EXTRACTED MATERIAL:

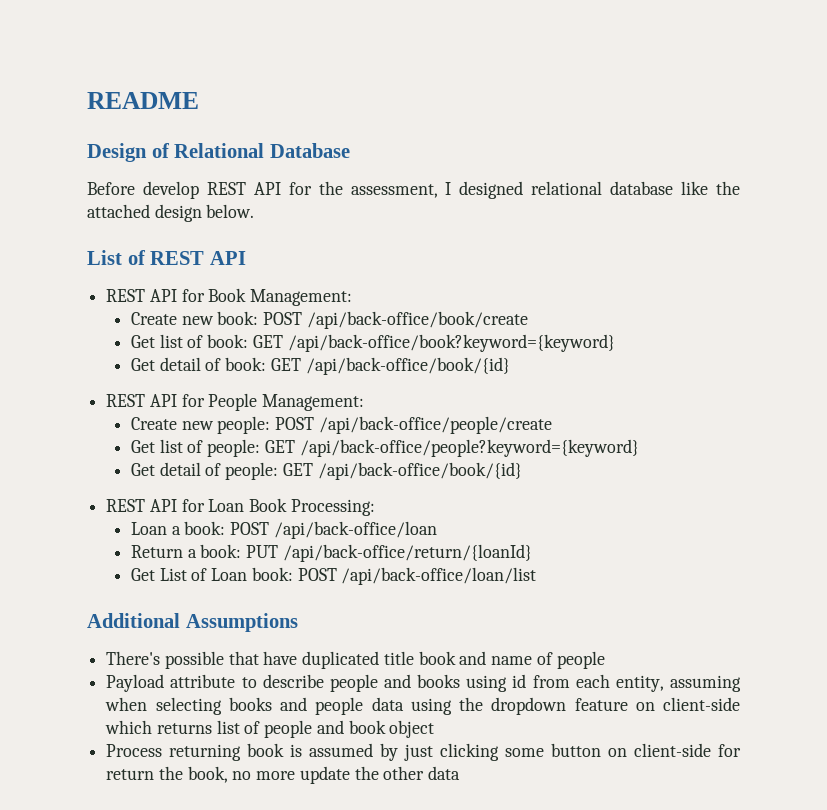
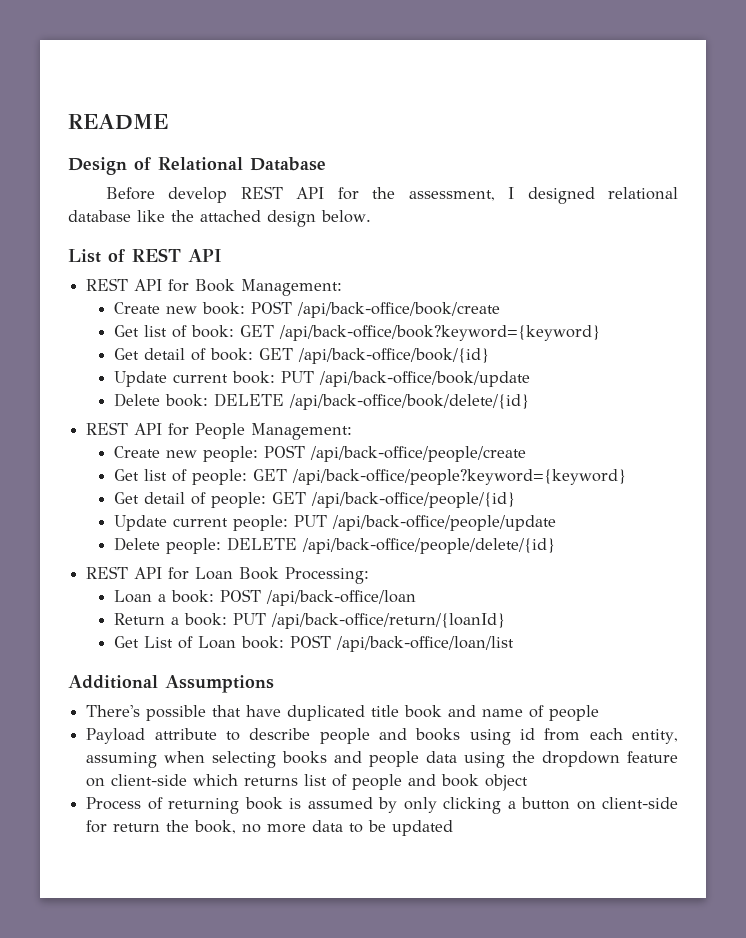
+ Update current book: PUT /api/back-office/book/update
+ Delete book: DELETE /api/back-office/book/delete/{id}
- Get detail of people: GET /api/back-office/book/{id}
+ Get detail of people: GET /api/back-office/people/{id}
+ Update current people: PUT /api/back-office/people/update
+ Delete people: DELETE /api/back-office/people/delete/{id}
- Process returning book is assumed by just clicking some button on client-side for return the book, no more update the other data
+ Process of returning book is assumed by only clicking a button on client-side for return the book, no more data to be updated

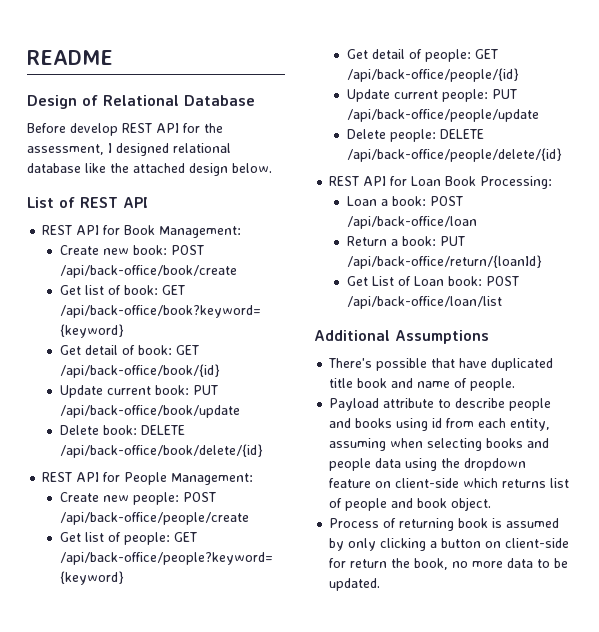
- There's possible that have duplicated title book and name of people
+ There's possible that have duplicated title book and name of people.
- Payload attribute to describe people and books using id from each entity, assuming when selecting books and people data using the dropdown feature on client-side which returns list of people and book object
+ Payload attribute to describe people and books using id from each entity, assuming when selecting books and people data using the dropdown feature on client-side which returns list of people and book object.
- Process of returning book is assumed by only clicking a button on client-side for return the book, no more data to be updated
+ Process of returning book is assumed by only clicking a button on client-side for return the book, no more data to be updated.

WHAT YOU WILL DO: Take from the listing above each line in which the string "detail" is found.

WRITTEN REPLY:
- Get detail of people: GET /api/back-office/book/{id}
+ Get detail of people: GET /api/back-office/people/{id}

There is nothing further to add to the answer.